Due to the increasing number of individuals who have been forced to flee their homes and countries of origin in recent years, there is an immediate need to facilitate the integration of refugee children in Western asylum countries. As a result, the need to understand how best to support such individuals, especially the youngest of them, has become an urgent matter.
For the study, the researchers looked at experiences of seven refugee adults, who had all arrived in Denmark or England as children accompanied by family members and were therefore born outside of the asylum-country.
The researchers found that in both England and Denmark, priority is placed on social and educational support, encouragement, and guidance from teachers and mentors, as well as more general support provided by friends, peers, and family members.
Offering refugee children, youth, and adults the opportunity to create meaningful and close social relationships was of central importance for positive integration and well-being, including working with families or within schools, or by strengthening connections between children, families and staff in schools.
One of the challenges that differed for the two groups was that participants in England felt stigmatized by stereotypical and racist comments, which may also have led to this groups’ strong focus on succeeding academically.

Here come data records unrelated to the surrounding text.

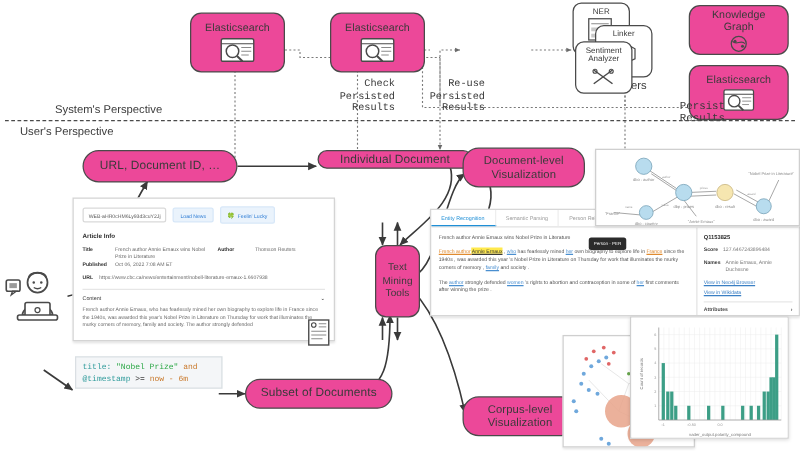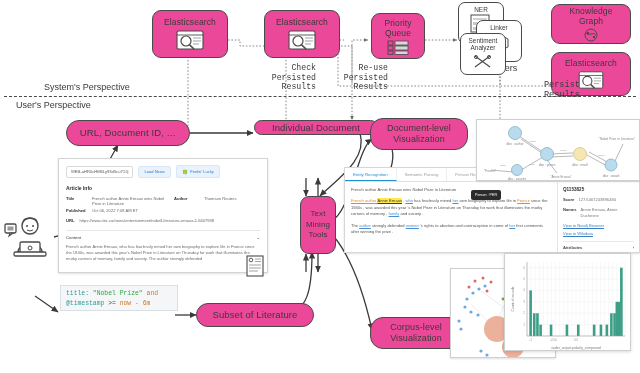--- a/index.html
+++ b/index.html
@@ -291,18 +291,6 @@
     </svg>
   </div>
 
-  <div class="node" style="left:371px; top:13px; width:54px; height:46px;">
-    <span class="lbl">Priority</span>
-    <span class="lbl">Queue</span>
-    <svg class="ico" width="22" height="15" viewBox="0 0 22 15">
-      <rect x="1" y="1" width="5" height="4" fill="none" stroke="#4a4a4a" stroke-width="0.9"></rect>
-      <rect x="1" y="6" width="5" height="4" fill="none" stroke="#4a4a4a" stroke-width="0.9"></rect>
-      <rect x="1" y="11" width="5" height="3.4" fill="none" stroke="#4a4a4a" stroke-width="0.9"></rect>
-      <rect x="8" y="1" width="13" height="4" fill="#d8d8d8" stroke="#4a4a4a" stroke-width="0.8"></rect>
-      <rect x="8" y="6" width="13" height="4" fill="#d8d8d8" stroke="#4a4a4a" stroke-width="0.8"></rect>
-      <rect x="8" y="11" width="13" height="3.4" fill="#d8d8d8" stroke="#4a4a4a" stroke-width="0.8"></rect>
-    </svg>
-  </div>
 
   <div class="worker" style="left:458px; top:2px; z-index:1;">
     <span>NER</span>

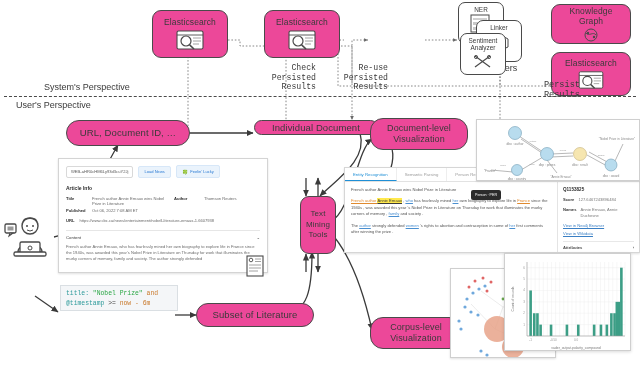--- a/index.html
+++ b/index.html
@@ -366,7 +366,7 @@
     <span class="lbl">Individual Document</span>
   </div>
   <div class="node pill" style="left:196px; top:303px; width:118px; height:24px;">
-    <span class="lbl">Subset of Literature</span>
+    <span class="lbl">Subset of Documents</span>
   </div>
   <div class="node" style="left:300px; top:196px; width:36px; height:58px; border-radius:9px; font-size:8px; line-height:10.5px;">
     <span class="lbl">Text</span>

The researchers suggest that restoring stability and meaning, by facilitating ethnic pride, might be one way in which to support refugee children in educational contexts.
During the interview, one participant spoke about how extra one-to-one support by a teacher at lunch time made a big difference. “That showed me, I was like, don’t give up: If you want something, work hard, then one day you will achieve something.”
Another participant also spoke warmly about a former teacher in the integration class: “She helped me a lot, not just with school but with everything — even things that had nothing to do with school. I would speak with her all the time. She was really helpful to me. Even now I still talk to her sometimes, we are still in touch.”
Another participant noted the importance of having the teachers and other professionals be fully aware of the children’s background and situations. It is necessary “that they realize these are not just typical kindergarten or preschool children, but that they have actually experienced things like war and that these children are used to a completely different society,” said the participant.
The research is published in the journal Children and Youth Services Review.